All participants in cohorts 1 to 4 received three vaccinations as per protocol, except for one subject in cohort 2 who had abnormal baseline laboratory values and was terminated from the study after receiving one dose of UB‐312. Dosing of cohorts 5 to 7 was halted after one subject in cohort 6 developed an AE of special interest, ie, grade 3 flu‐like symptoms. Due to the coronavirus disease 2019 (COVID‐19) pandemic and lockdown measures, the first two follow‐up visits were completed by a safety phone call instead of an on‐site visit for most participants. The last follow‐up visit was conducted on‐site for all participants with blood sampling and physical examination. One participant received tetanus vaccination because of a minor trauma to the head after a bicycle accident.
Safety
Vaccination with UB‐312 was generally safe and well tolerated up to a dose regimen of 300/300/300 μg UB‐312. No deaths and no serious AEs were reported. No clinically relevant or treatment‐emergent trends were observed in clinical laboratory data, physical examinations, neurological examinations, vital signs, and ECGs. No clinically significant trends or changes in T cell–mediated inflammatory response were observed (Supporting Information Fig. S1). Because there were no signs or symptoms of an adverse neuroinflammatory response, no postvaccination brain MRIs were performed. Further supporting the absence of central nervous system inflammation, CSF levels of glucose, albumin, and total protein remained within normal range (data not shown), while leukocytes (data not shown) and cytokines (Supporting Information Fig. S2) did not change from baseline after immunization with UB‐312.

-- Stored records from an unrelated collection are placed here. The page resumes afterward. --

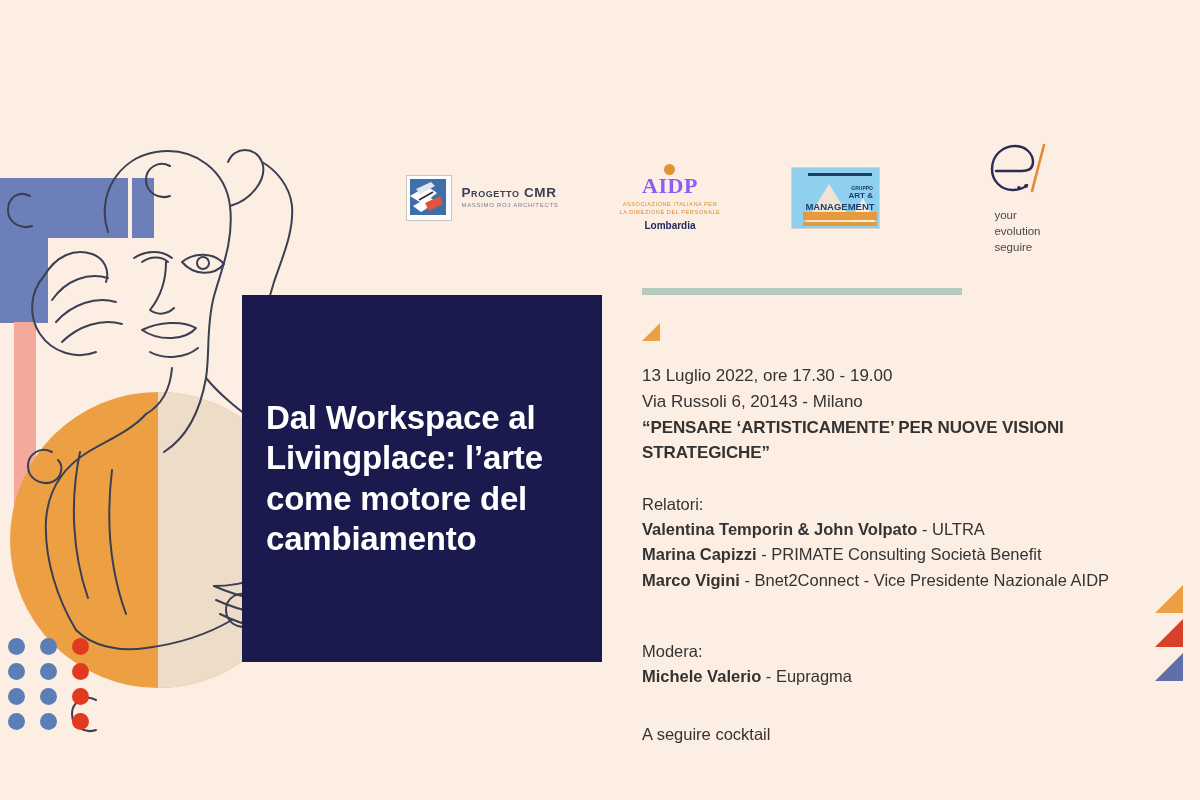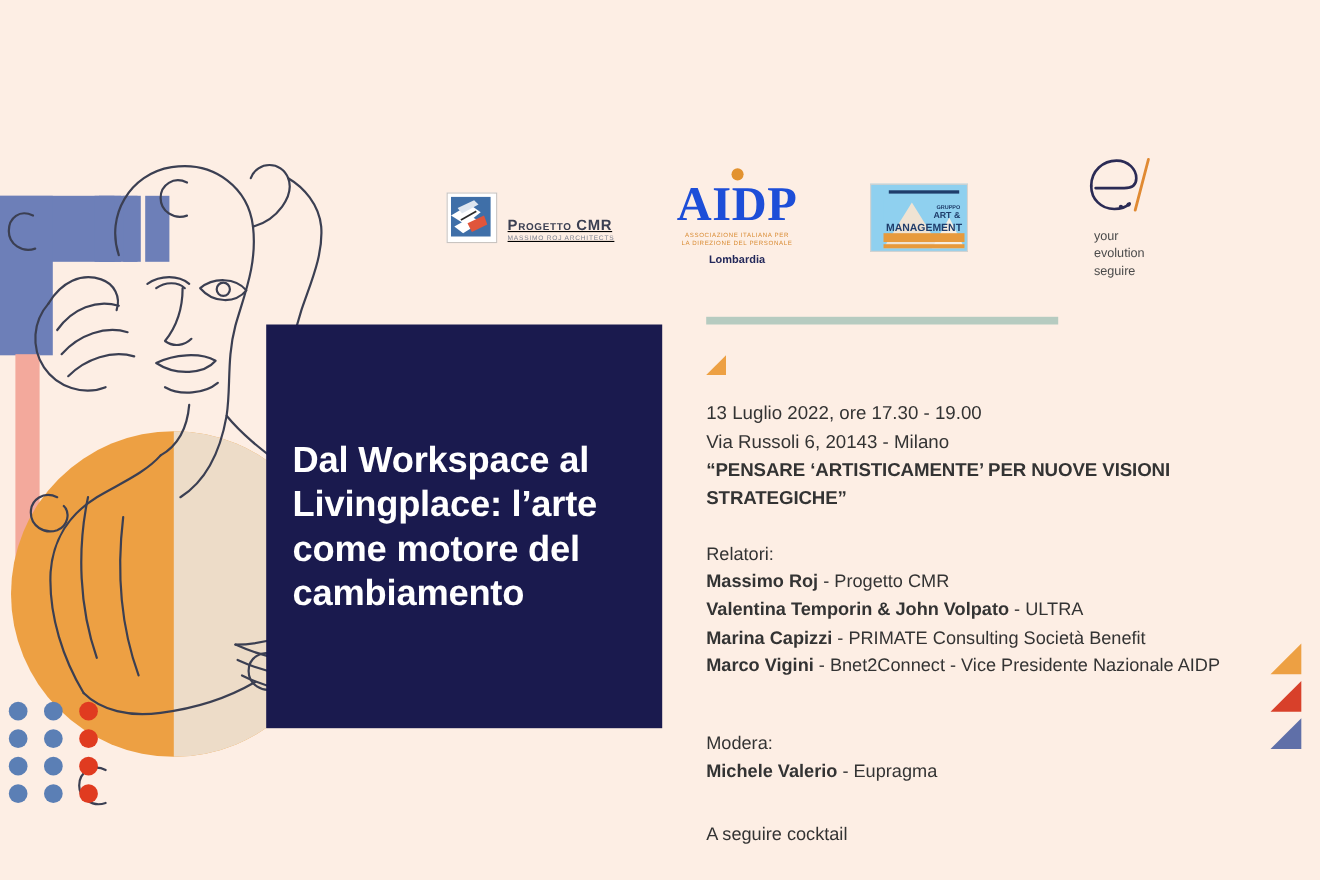"Progetto CMR" .cmr-wrap { align-items: flex-end -> center; text-decoration: underline -> none }
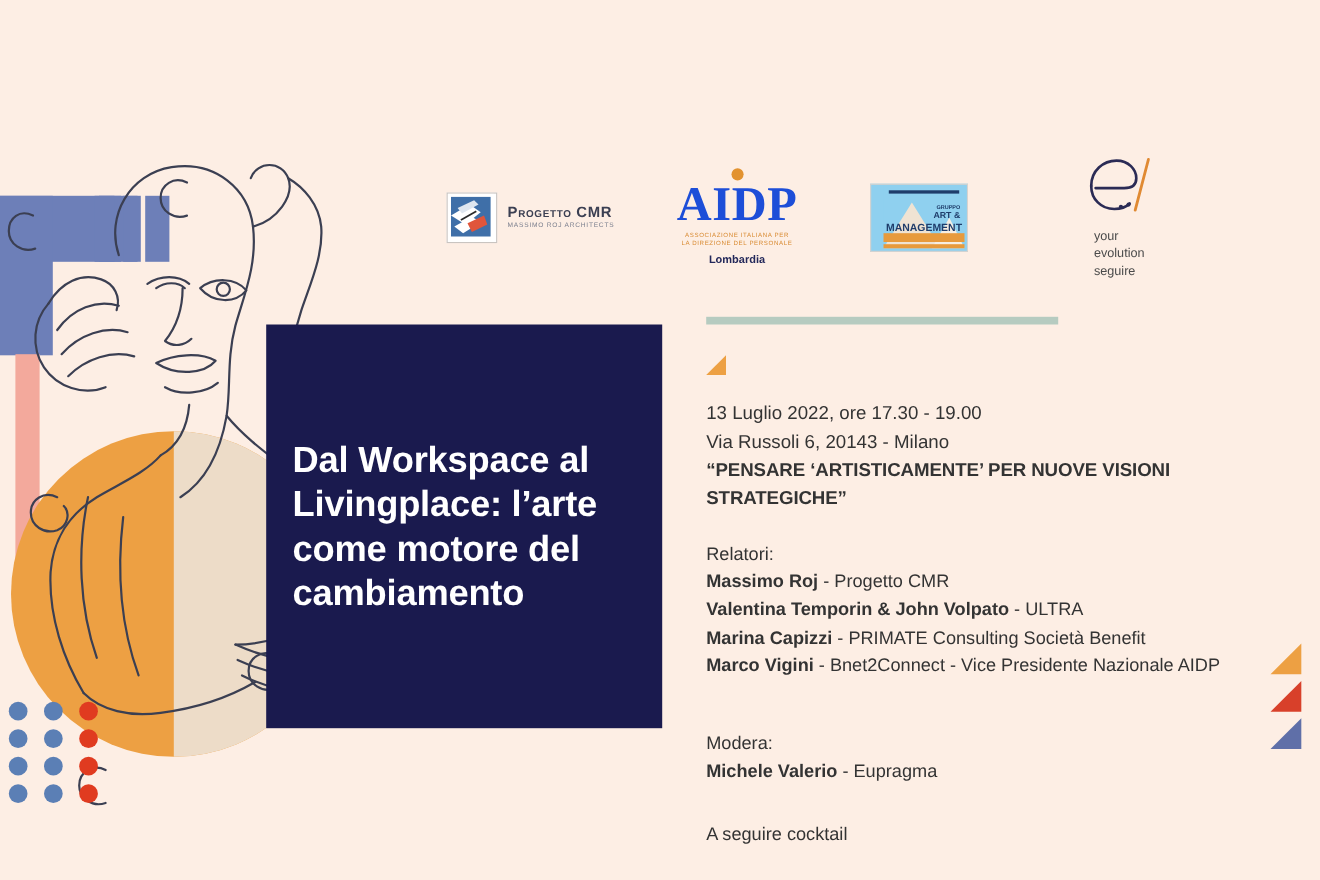"AIDP" .aidp-word { color: #1d4ed8 -> #8b5cf6; font-size: 44px -> 22px }
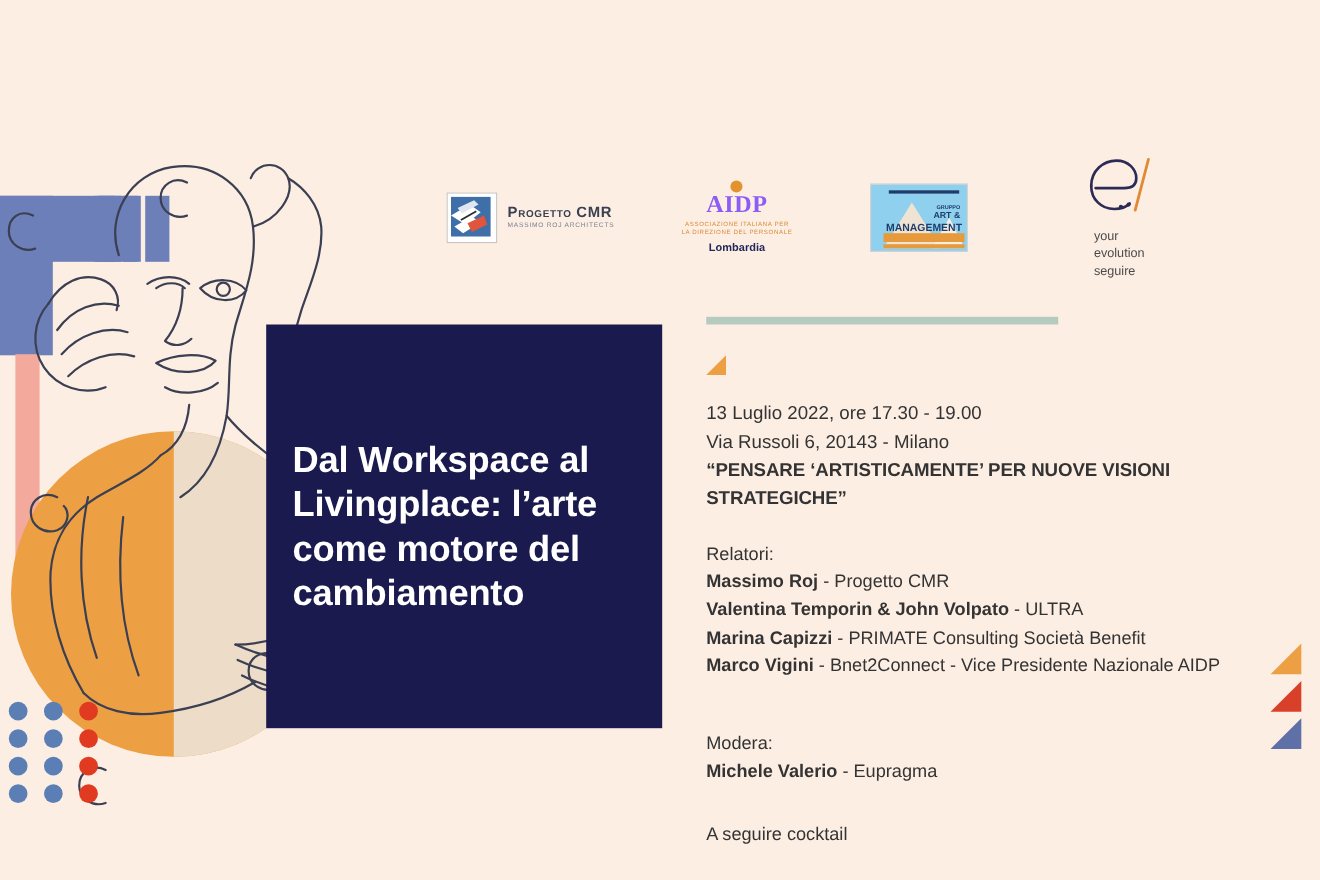"Massimo Roj - Progetto CMR" div.person { html: <div> <b>Massimo Roj</b><span> - Progetto CMR</span> </div> -> none }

Of the 50 healthy participants, 39 of 42 (92.9%) receiving UB‐312 and 8 of 8 (100%) receiving placebo experienced at least one treatment‐emergent AE (TEAE). The most common TEAEs (ie, reported by at least 10% of the participants), irrespective of study drug relatedness, were headache, nasopharyngitis, vaccination‐site pain, lumbar puncture‐site pain, and fatigue (Table 2). The vast majority (96%) of 193 TEAEs were mild in severity. There were 96 AEs classified as possibly or probably related to treatment by the investigator, of which 32 were vaccination‐site reactions and 31 were headaches. In the 7 days after each vaccination, tenderness and pain at the vaccination site were the most frequent local reactions reported in the eDiary. The most common systemic events that were self‐reported in the 7 days after each vaccination were headache, fatigue, and muscle pain. No increase in reactogenicity was observed after repeated vaccination.
TABLE 2.
AE | Placebo (n = 8) | 40/40/40 μg UB‐312 (n = 6) | 100/100/100 μg UB‐312 (n = 6) | 40/300/300 μg UB‐312 (n = 6) | 300/300/300 μg UB‐312 (n = 6) | 40/1000 μg UB‐312 (n = 6) | 1000/1000 μg UB‐312 (n = 6) | 2000 μg UB‐312 (n = 6) |
---|---|---|---|---|---|---|---|---|
Any TEAE, n (%) | 8 (100.0) | 5 (83.3) | 6 (100.0) | 5 (83.3) | 6 (100.0) | 6 (100.0) | 6 (100.0) | 5 (83.3) |
TEAEs in >10% of participants, n (%) | ||||||||
Headache | 5 (62.5) | 2 (33.3) | 3 (50.0) | 3 (50.0) | 3 (50.0) | 3 (50.0) | 2 (33.3) | 3 (50.0) |
Nasopharyngitis | 5 (62.5) | 1 (16.7) | 4 (66.7) | 2 (33.3) | 2 (33.3) | 3 (50.0) | 1 (16.7) | 2 (33.3) |
Vaccination‐site pain | 2 (25.0) | 3 (50.0) | 1 (16.7) | 0 (0) | 4 (66.7) | 2 (33.3) | 2 (33.3) | 2 (33.3) |
Lumbar puncture‐site pain | 2 (25.0) | 3 (50.0) | 1 (16.7) | 0 (0) | 1 (16.7) | 0 (0) | 3 (50.0) | 3 (50.0) |
Fatigue | 1 (12.5) | 0 (0) | 0 (0) | 3 (50.0) | 2 (33.3) | 0 (0) | 2 (33.3) | 0 (0) |
Percentage is based on the number of subjects within the category in the column heading. Classifications are based on Medical Dictionary for Regulatory Activities (MedDRA) version 21.1.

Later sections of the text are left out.